TECM Teórica - Prova Teórica de Clínica Médica — Prova 2023
Um paciente de 35 anos de idade apresenta cefaleia intensa, perda progressiva da visão periférica, galactorreia e amenorreia secundária. Ao realizar uma ressonância magnética, é identificado um macroprolactinoma gigante, com compressão do quiasma óptico. Considerando o caso clínico apresentado, qual é o tratamento inicial correto para esse paciente?
Prolactinoma (mesmo gigante/com compressão visual) → Tratamento inicial = Agonistas Dopaminérgicos.
Diferente de outros tumores hipofisários, os prolactinomas respondem drasticamente ao tratamento clínico, com redução rápida do volume tumoral e descompressão do quiasma óptico.
Prolactinomas são os tumores hipofisários funcionais mais comuns.

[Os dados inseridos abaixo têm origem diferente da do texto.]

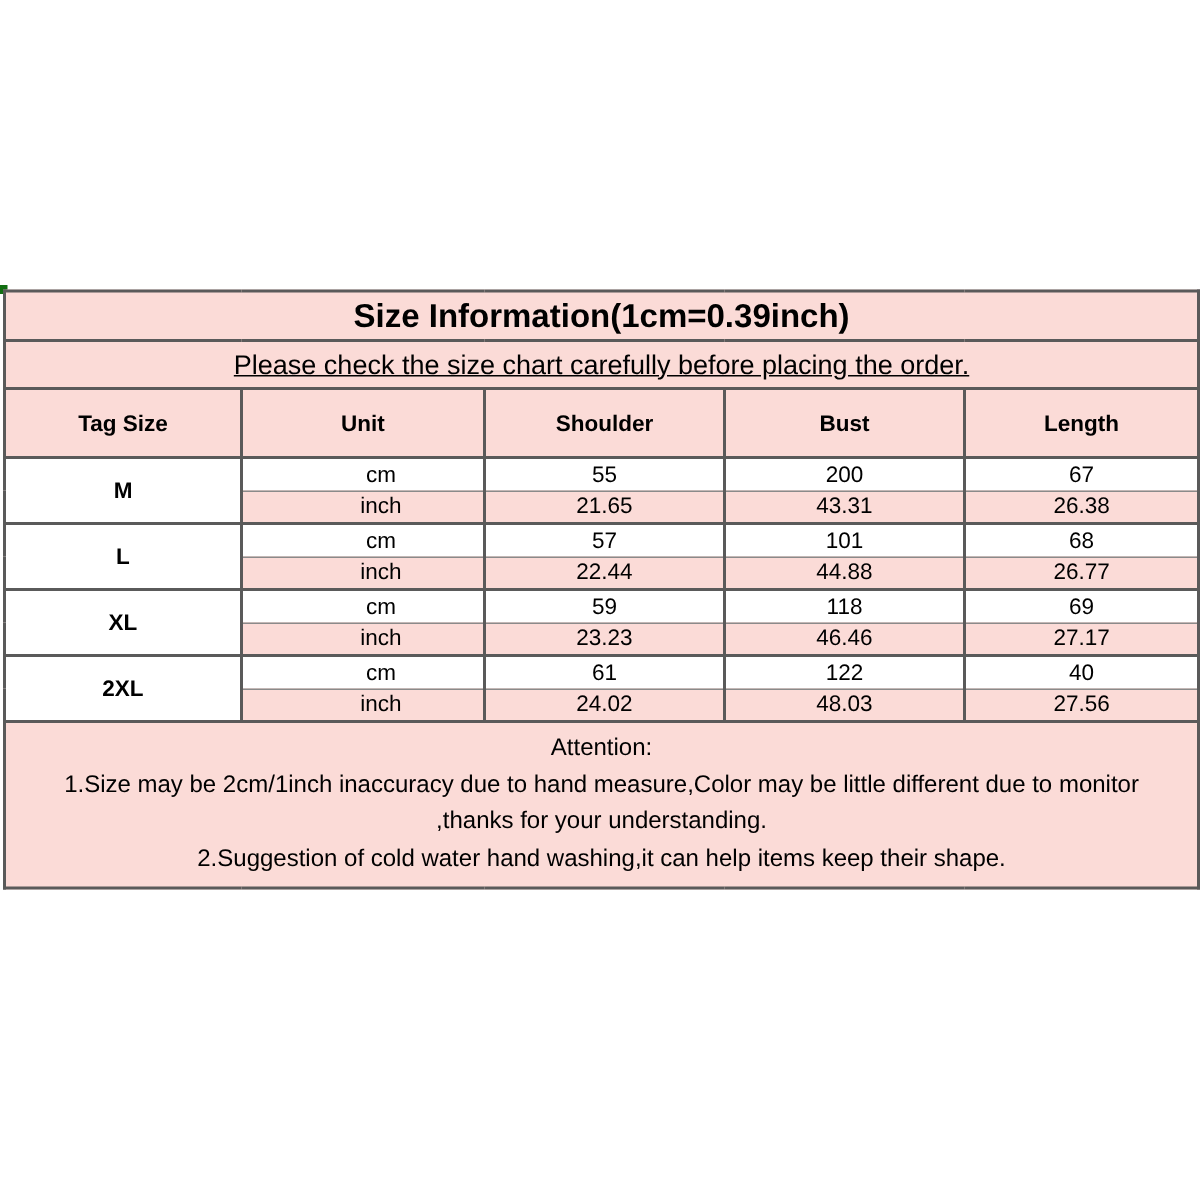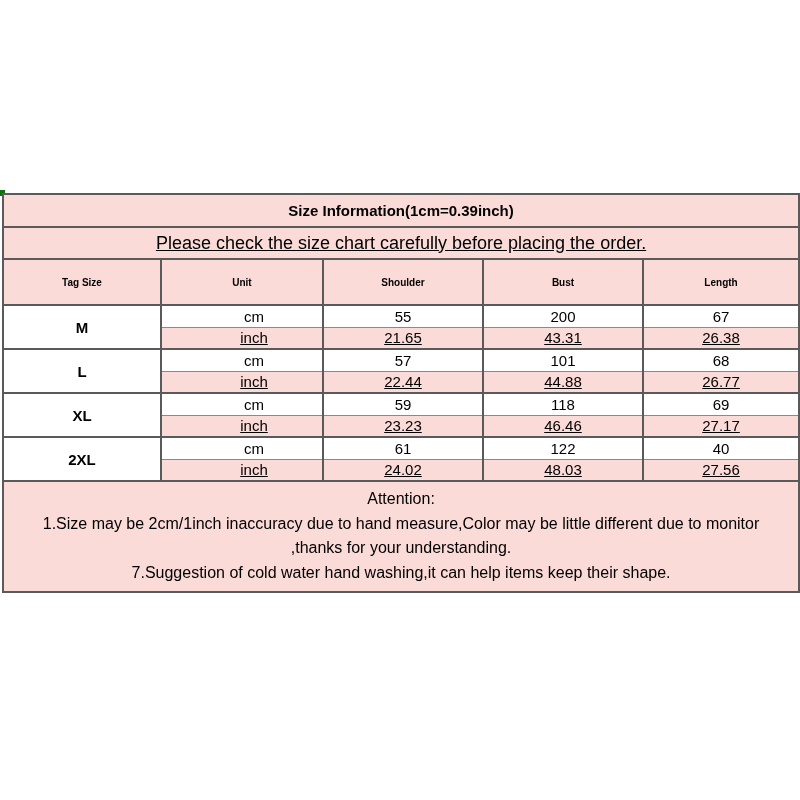"Size Information(1cm=0.39inch)" td.title { font-size: 15px -> 22px }
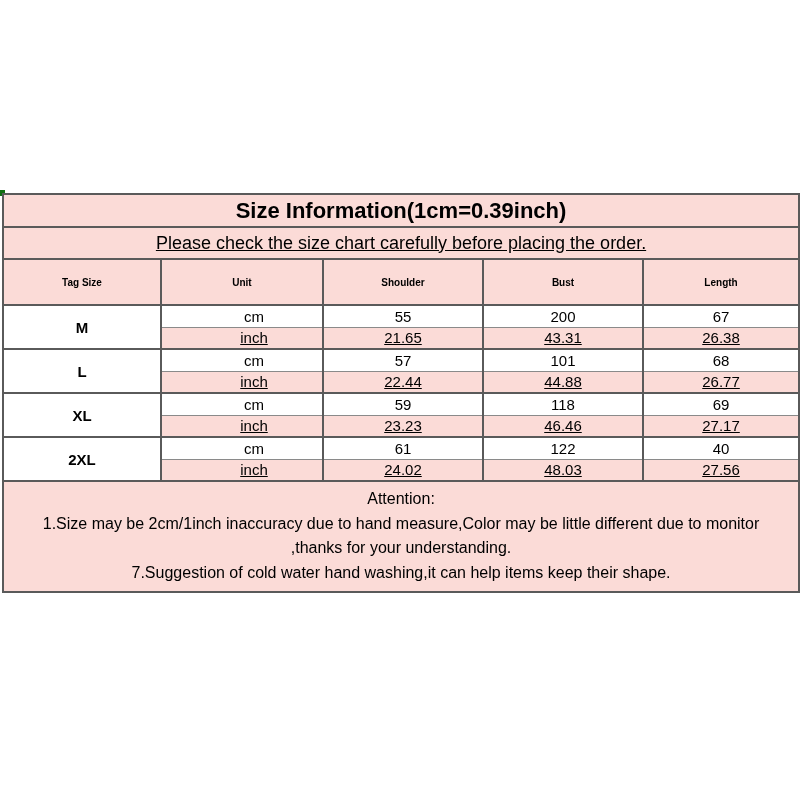"Tag Size" tr.header-row th { font-size: 10px -> 15px }
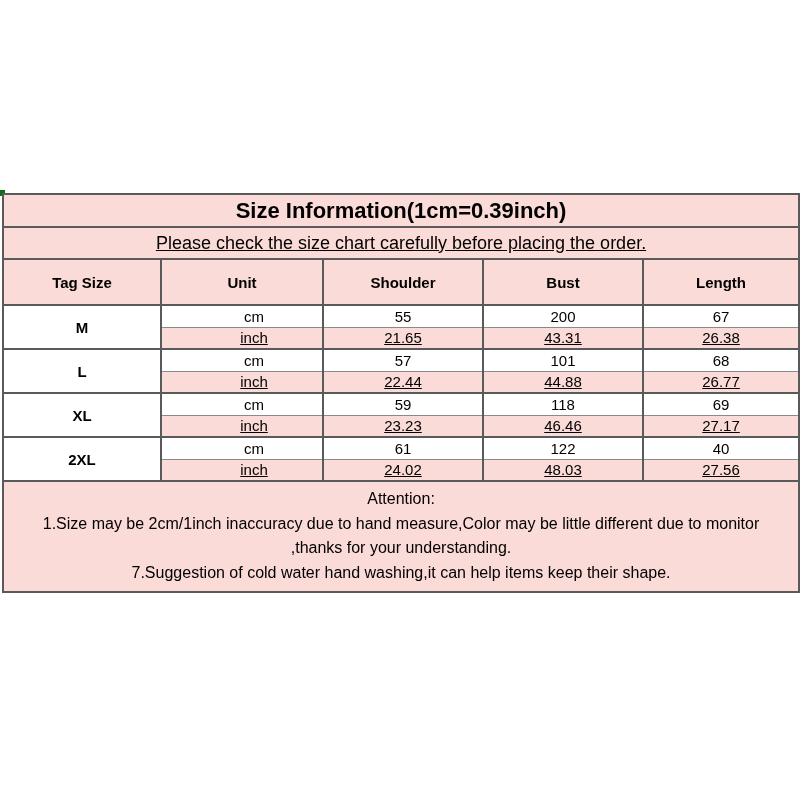"inch" tr.inch-row td { text-decoration: underline -> none }
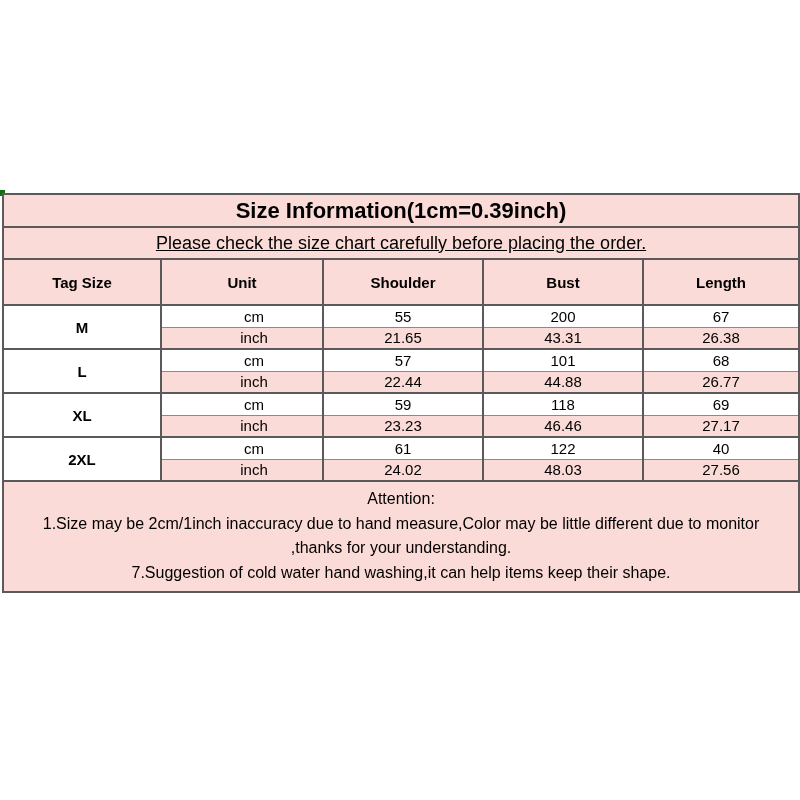"7.Suggestion of cold water hand" div { text: 7.Suggestion -> 2.Suggestion }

Eles se originam dos lactotrofos na adeno-hipófise e secretam prolactina em excesso, levando ao quadro clássico de hipogonadismo hipogonadotrófico (amenorreia, infertilidade) e galactorreia. Macroprolactinomas são definidos por diâmetro > 10mm e podem causar sintomas compressivos, como cefaleia e hemianopsia bitemporal. A pedra angular do tratamento é clínica, baseada na fisiopatologia da regulação da prolactina: a dopamina hipotalâmica inibe naturalmente sua secreção. Assim, agonistas dopaminérgicos mimetizam esse efeito, sendo capazes de normalizar a prolactina em cerca de 80-90% dos casos e reduzir o tamanho do tumor significativamente. A cirurgia é exceção, não a regra, mesmo em tumores gigantes.
A cabergolina é atualmente o agonista dopaminérgico de escolha devido à sua maior eficácia na normalização dos níveis de prolactina e na redução do volume tumoral, além de apresentar um perfil de tolerabilidade superior e posologia mais conveniente (uma a duas vezes por semana) em comparação à bromocriptina.
A cirurgia transesfenoidal é reservada para casos selecionados: pacientes resistentes ao tratamento com agonistas dopaminérgicos, intolerância severa aos efeitos colaterais das medicações, presença de fístula liquórica induzida pela redução tumoral ou quando há necessidade de descompressão imediata em casos raros de apoplexia hipofisária sem resposta clínica.
A melhora dos campos visuais pode ser observada surpreendentemente rápido, muitas vezes em dias ou poucas semanas após o início do agonista dopaminérgico. Isso ocorre porque a medicação promove uma redução rápida no edema e no volume celular do adenoma, aliviando a pressão sobre o quiasma óptico antes mesmo de uma redução volumétrica maciça ser visível na RM.